Simultaneous Enhancement and Noise Suppression under Complex Illumination Conditions
Jing Tao, You Li, Banglei Guan, Yang Shang, Qifeng Yu
TL;DR
The paper tackles image quality degradation under complex illumination by proposing a unified framework that performs simultaneous enhancement and noise suppression. It introduces GDWGIF for accurate illumination estimation, structure-aware dual-illumination estimation, adaptive correction via gamma and Retinex-based reflection processing, and multi-exposure fusion to extend dynamic range. The approach preserves edges and details while suppressing noise, outperforming state-of-the-art methods on real-space and practical datasets according to NIQE, ARISM, and NIQMC metrics. The results demonstrate practical utility for vision-based measurements and remote sensing in challenging lighting environments.
Abstract
Under challenging light conditions, captured images often suffer from various degradations, leading to a decline in the performance of vision-based applications.
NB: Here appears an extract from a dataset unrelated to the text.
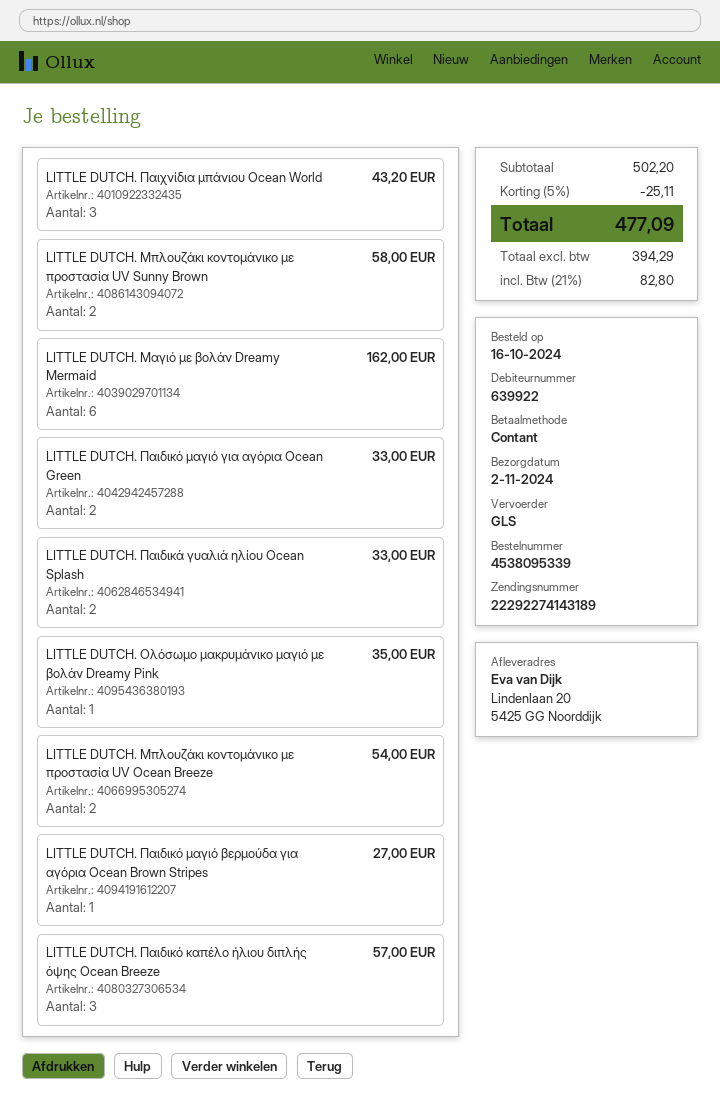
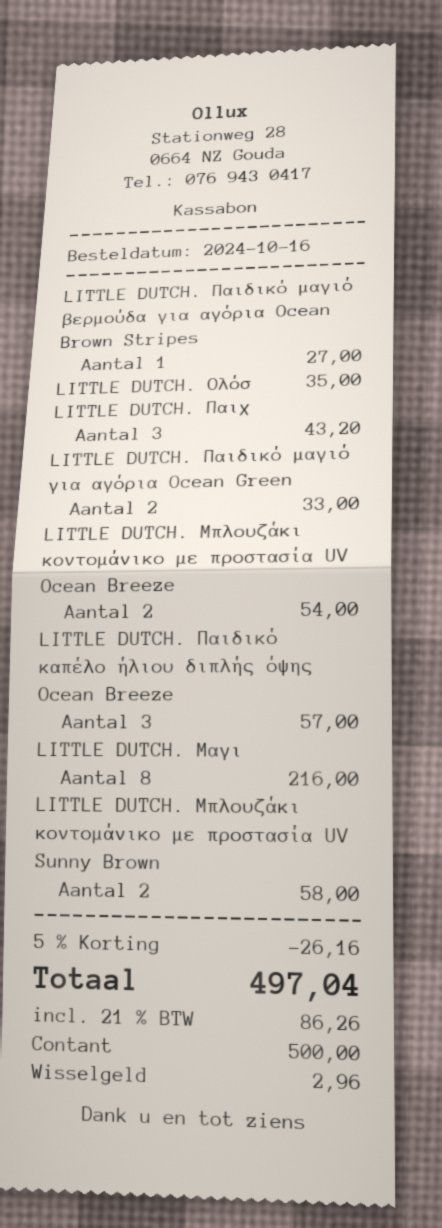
LITTLE DUTCH. Μαγιό με βολάν Dreamy Mermaid: 6 for 162.00 -> 8 for 216.00
LITTLE DUTCH. Παιδικά γυαλιά ηλίου Ocean Splash: 2 for 33.00 -> none
discount: 5% = 25.11 -> 5% = 26.16
tax: 21% = 82.80 -> 21% = 86.26
total: 477.09 -> 497.04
Although numerous methods have been proposed to enhance image quality, they either significantly amplify inherent noise or are only effective under specific illumination conditions. To address these issues, we propose a novel framework for simultaneous enhancement and noise suppression under complex illumination conditions. Firstly, a gradient-domain weighted guided filter (GDWGIF) is employed to accurately estimate illumination and improve image quality. Next, the Retinex model is applied to decompose the captured image into separate illumination and reflection layers. These layers undergo parallel processing, with the illumination layer being corrected to optimize lighting conditions and the reflection layer enhanced to improve image quality. Finally, the dynamic range of the image is optimized through multi-exposure fusion and a linear stretching strategy. The proposed method is evaluated on real-world datasets obtained from practical applications. Experimental results demonstrate that our proposed method achieves better performance compared to state-of-the-art methods in both contrast enhancement and noise suppression.